Which brings me back to the topic of the day: how can we cut the fat that we know is in health care? The difficulties involved in making such decisions are profound, as well I know, but it’s not as though the Obama administration is the first to confront them. Patients, doctors, insurance companies, hospitals, and researchers have been wrestling mightily with them for decades, and the evidence is still conflicted and difficult to apply.
The difficulty lies not only in our lack of clear information to guide us. Some of the problem stems from the fact that we want an impossible combination: the very best health care possible with no person left out because of inability to pay, and a system that is affordable. Since the very best health care is only affordable if a person is either very rich or very healthy (or, preferably, both), there’s an inherent contradiction there.
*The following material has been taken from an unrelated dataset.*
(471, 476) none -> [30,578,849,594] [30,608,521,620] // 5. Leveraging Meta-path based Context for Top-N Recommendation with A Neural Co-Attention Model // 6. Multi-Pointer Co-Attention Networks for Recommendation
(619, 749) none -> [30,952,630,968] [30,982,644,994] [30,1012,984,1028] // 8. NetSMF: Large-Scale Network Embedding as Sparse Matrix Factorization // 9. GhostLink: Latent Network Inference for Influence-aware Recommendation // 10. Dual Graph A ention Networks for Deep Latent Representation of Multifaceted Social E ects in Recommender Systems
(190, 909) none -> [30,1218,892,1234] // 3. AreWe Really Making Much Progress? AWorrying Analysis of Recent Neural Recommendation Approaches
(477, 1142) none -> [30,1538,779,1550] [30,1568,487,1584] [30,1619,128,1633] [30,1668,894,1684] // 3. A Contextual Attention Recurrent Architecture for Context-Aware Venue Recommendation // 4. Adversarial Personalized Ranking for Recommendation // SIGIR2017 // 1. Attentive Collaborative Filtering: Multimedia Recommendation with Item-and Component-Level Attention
Which brings us back to Obamacare, which ignores the contradiction by pretending that it does not exist and/or by pretending that we can cut through the Gordian knot by relying on research to tell us exactly which procedures are necessary and which are not—and to somehow do all of this without rationing health care or limiting patient freedom of choice in a way that the public will find onerous.
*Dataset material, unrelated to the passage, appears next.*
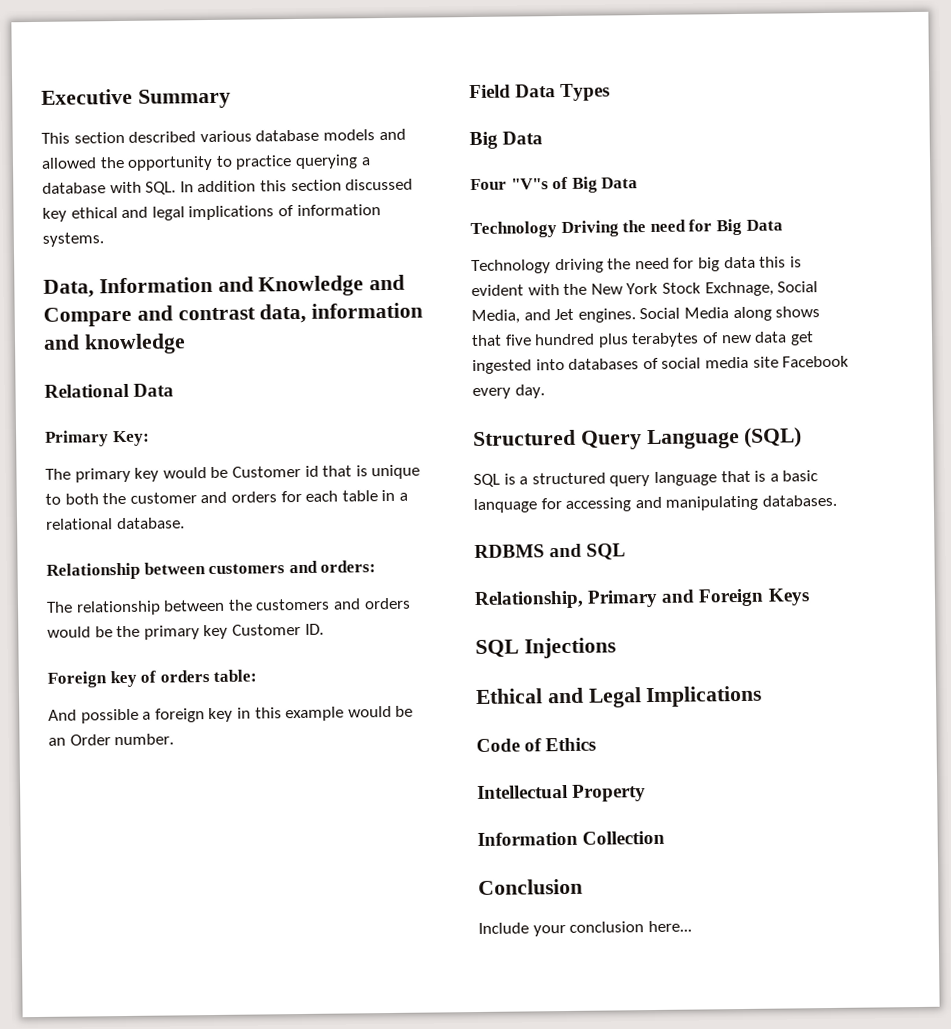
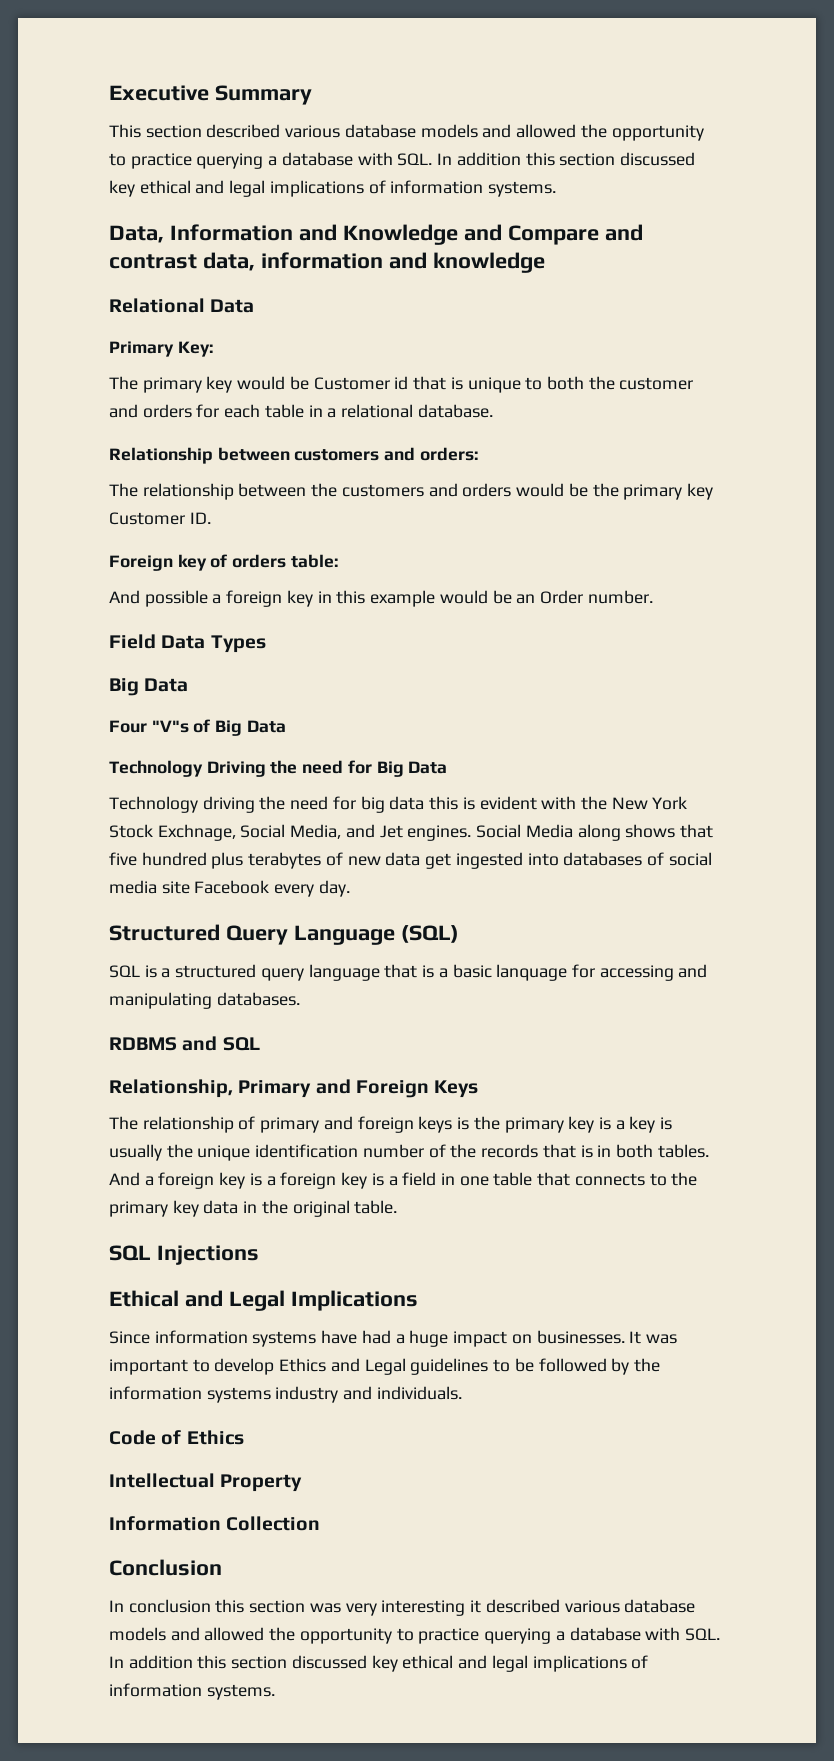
(810, 597) none -> [109,1116,673,1133] [109,1144,709,1161] [109,1172,698,1189] [109,1200,398,1217] // The relationship of primary and foreign keys is the primary key is a key is usually the unique identification number of the records that is in both tables. And a foreign key is a foreign key is a field in one table that connects to the primary key data in the original table.
(763, 696) none -> [109,1330,677,1347] [109,1358,660,1375] [109,1386,462,1403] // Since information systems have had a huge impact on businesses. It was important to develop Ethics and Legal guidelines to be followed by the information systems industry and individuals.
[478,920,692,937] Include your conclusion here... -> [109,1599,696,1616] [109,1627,720,1644] [109,1655,649,1672] [109,1683,275,1700] In conclusion this section was very interesting it described various database models and allowed the opportunity to practice querying a database with SQL. In addition this section discussed key ethical and legal implications of information systems.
And any system that injects the federal government into the decision-making mix though a public health plan is almost by definition going to be costly and inefficient, whatever the administration promises. What’s more, such a system is likely to slowly but surely (or maybe even quickly and surely) crowd out the private alternatives.
Take a look at these current suggestions for health care cost-cutting (hat tip: Maggie’s Farm):
Under the [health care providers] groups’ proposals, certain types of care could see cutbacks, potentially sparking concerns among consumers. For example, the American Medical Association, which represents doctors, is proposing to “reduce unnecessary utilization” in areas including Caesarean sections, back-pain management, antibiotic prescriptions for sinusitis and diagnostic imaging tests…
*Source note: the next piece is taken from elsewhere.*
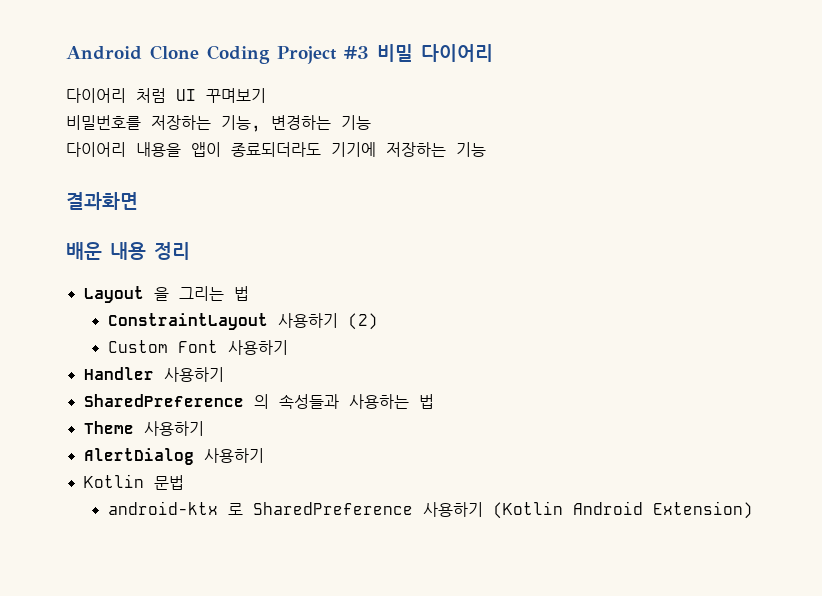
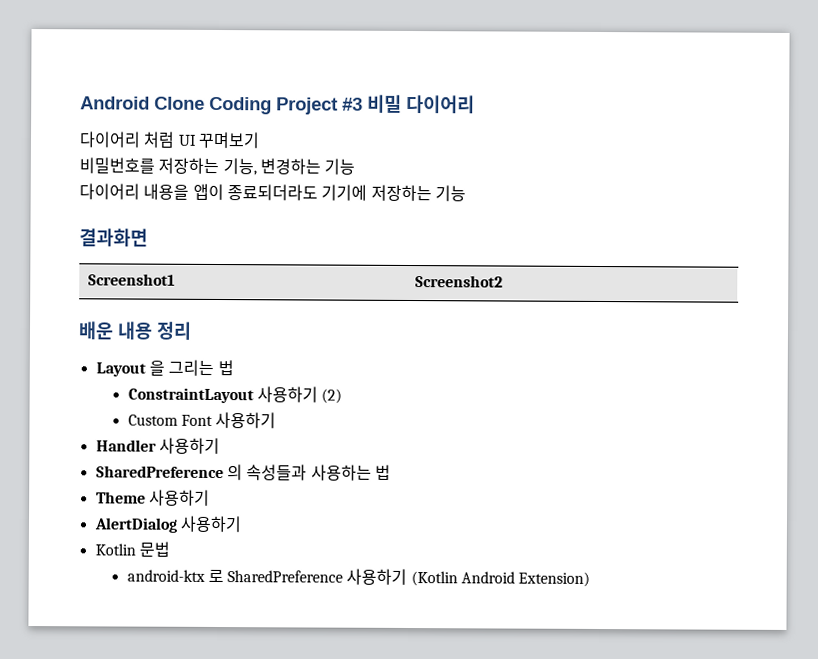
(138, 201) none -> [87,273,175,286] [414,275,503,288] // Screenshot1 | Screenshot2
These have been tried for years, and are all subject to the sort of problems I described when speaking of the history of my back problems. And everybody knows—or should know—how poorly the Canadian system, for example, meets the needs of its chronic pain patients, and how difficult it is to get an MRI there.
If you would like to emulate Canada, see what you think of this—not only is the wait long for MRIs, but the system is nearly impossible to bypass even if a patient wants to pay out of pocket:
After one month, you can’t wait any longer. You decide to dip into your savings to pay for a private MRI. To your dismay, every healthcare facility you call turns you away (except those in Quebec because of a 2005 Canadian Supreme Court decision), claiming that it’s against the law to sidestep the public health system to purchase certain procedures privately, like MRIs.
No wonder you constantly hear of not just rich but middle-income Canadians and high-profile politicians heading south to the States to skip the line, get tests like these done privately, and pay out of pocket.
Part of the reason the Canadian system can continue to function without a revolt (aside from the general affability of Canadians) is that the United States acts as a sort of safety valve for all save the poorest of its citizens. But what will the Canadians do when we’re all in the same leaky boat?
Ah, but Obama can move the sun and earth and stars and stop the rise of the oceans. So I’m certain that he and the wise Democrats now in control of Congress can find a way to do what no previous administration and no country on earth has ever managed to accomplish—to reconcile these contradictions and make the best health care on earth both affordable and available to us all.